▸ **Required work**: Write the records out again exactly, leaving no images in.

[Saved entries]
--- START ---
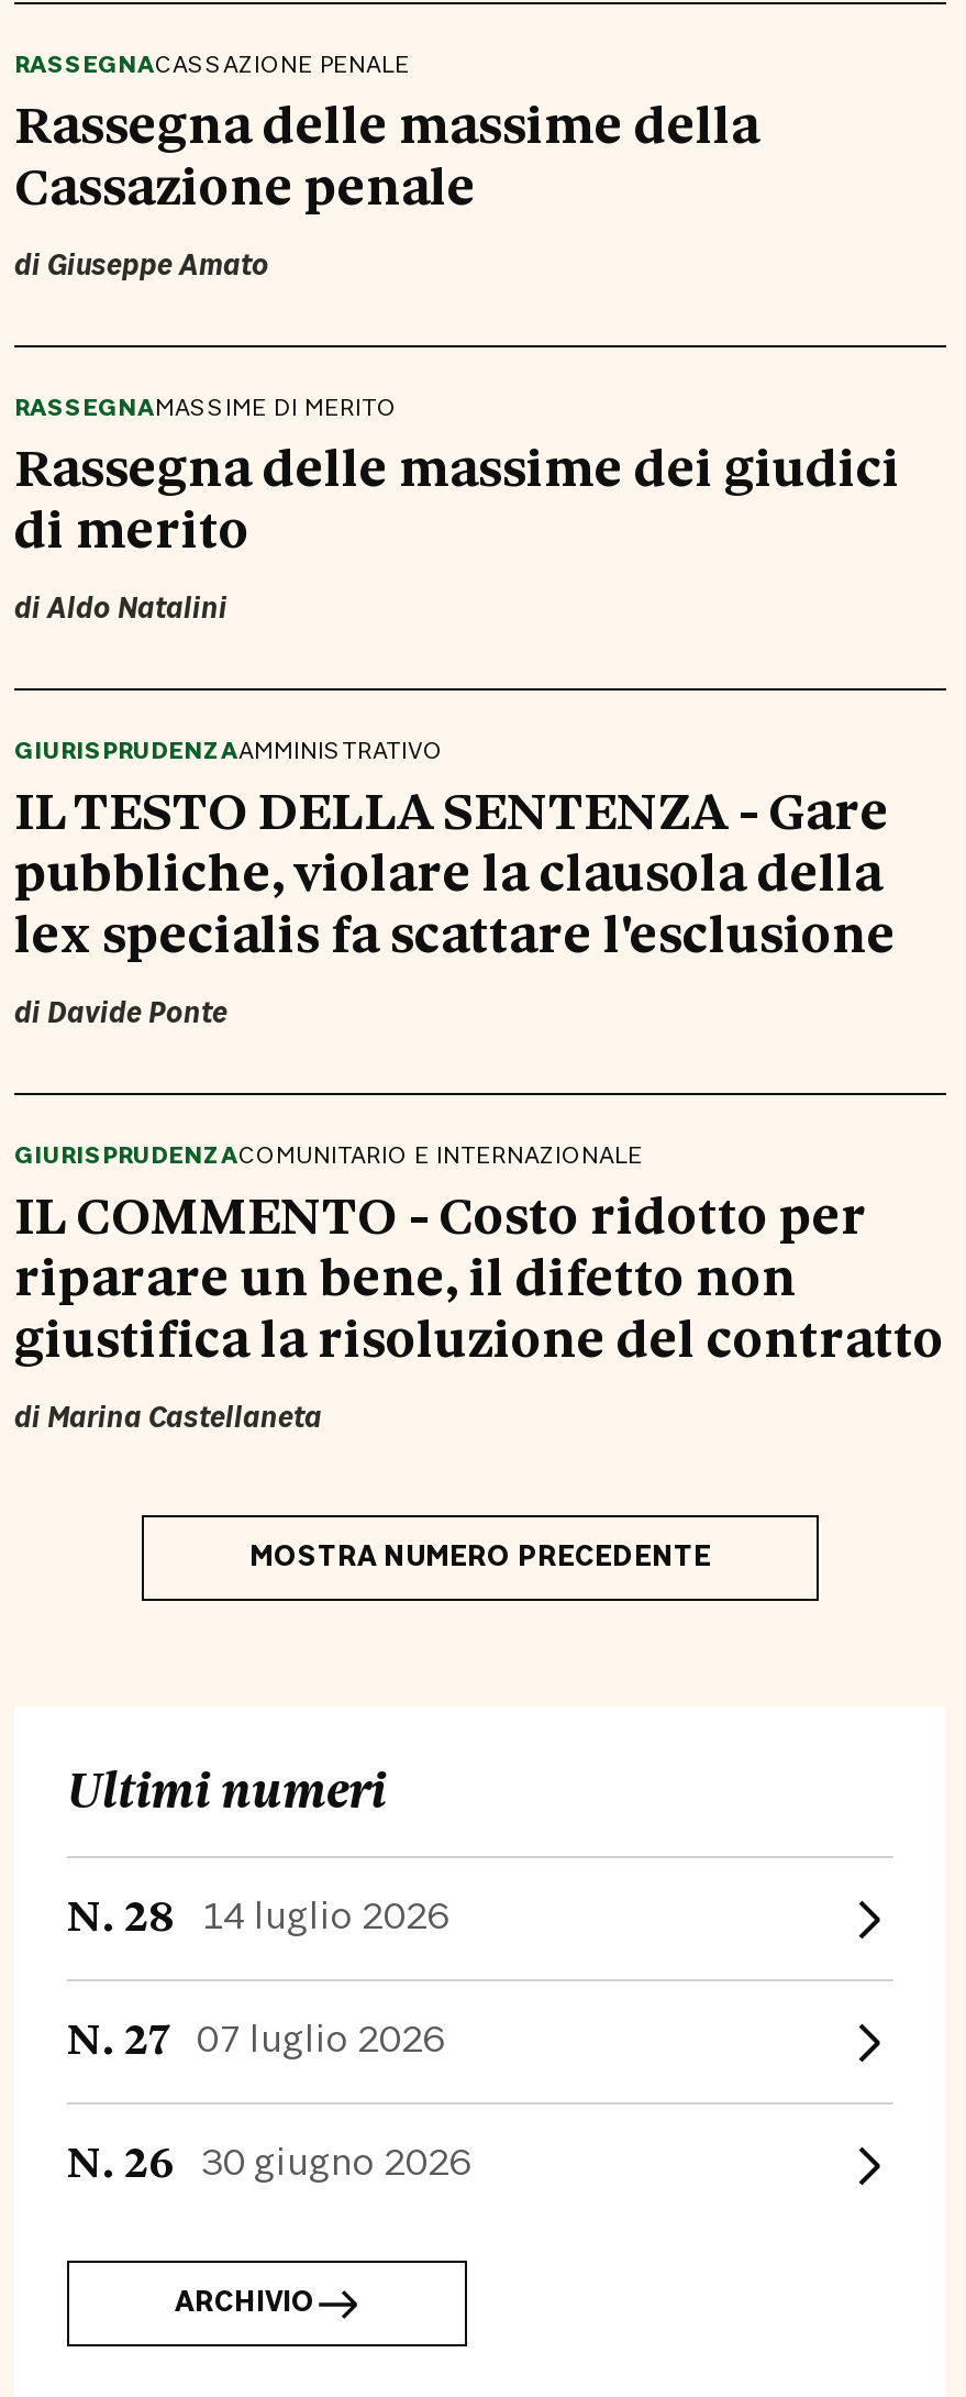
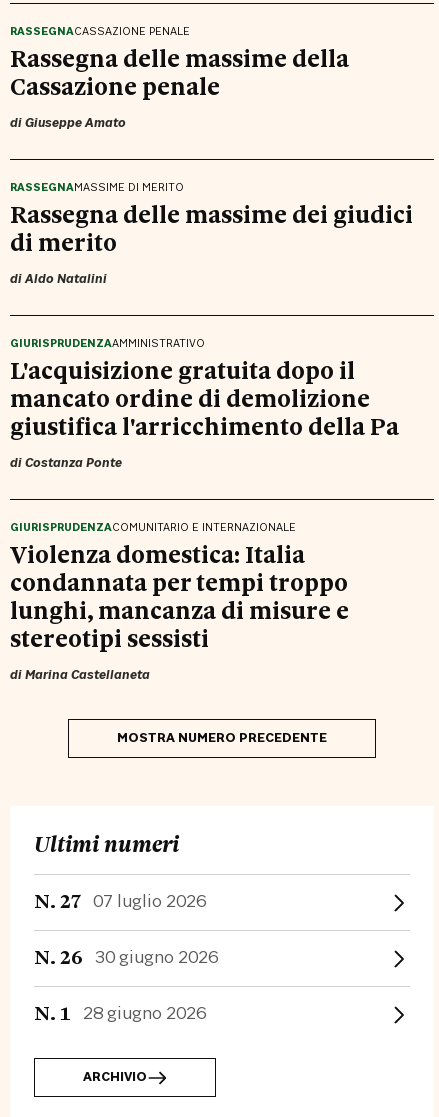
[14,770,896,1031] IL TESTO DELLA SENTENZA - Gare | pubbliche, violare la clausola della | lex specialis fa scattare l'esclusione | di Davide Ponte -> [10,352,399,471] L'acquisizione gratuita dopo il | mancato ordine di demolizione | giustifica l'arricchimento della Pa | di Costanza Ponte
[14,1174,944,1372] IL COMMENTO - Costo ridotto per | riparare un bene, il difetto non | giustifica la risoluzione del contratto -> [10,536,349,654] Violenza domestica: Italia | condannata per tempi troppo | lunghi, mancanza di misure e | stereotipi sessisti
[67,1879,449,1943] N. 28 14 luglio 2026 -> none
moved [67,2002,471,2189] -> [34,884,218,970]: N. 27 07 luglio 2026 | N. 26 30 giugno 2026
none -> [34,996,206,1026] N. 1 28 giugno 2026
--- END ---
▸ **Response**:
[14,770,896,1031] IL TESTO DELLA SENTENZA - Gare | pubbliche, violare la clausola della | lex specialis fa scattare l'esclusione | di Davide Ponte -> [10,352,399,471] L'acquisizione gratuita dopo il | mancato ordine di demolizione | giustifica l'arricchimento della Pa | di Costanza Ponte
[14,1174,944,1372] IL COMMENTO - Costo ridotto per | riparare un bene, il difetto non | giustifica la risoluzione del contratto -> [10,536,349,654] Violenza domestica: Italia | condannata per tempi troppo | lunghi, mancanza di misure e | stereotipi sessisti
[67,1879,449,1943] N. 28 14 luglio 2026 -> none
moved [67,2002,471,2189] -> [34,884,218,970]: N. 27 07 luglio 2026 | N. 26 30 giugno 2026
none -> [34,996,206,1026] N. 1 28 giugno 2026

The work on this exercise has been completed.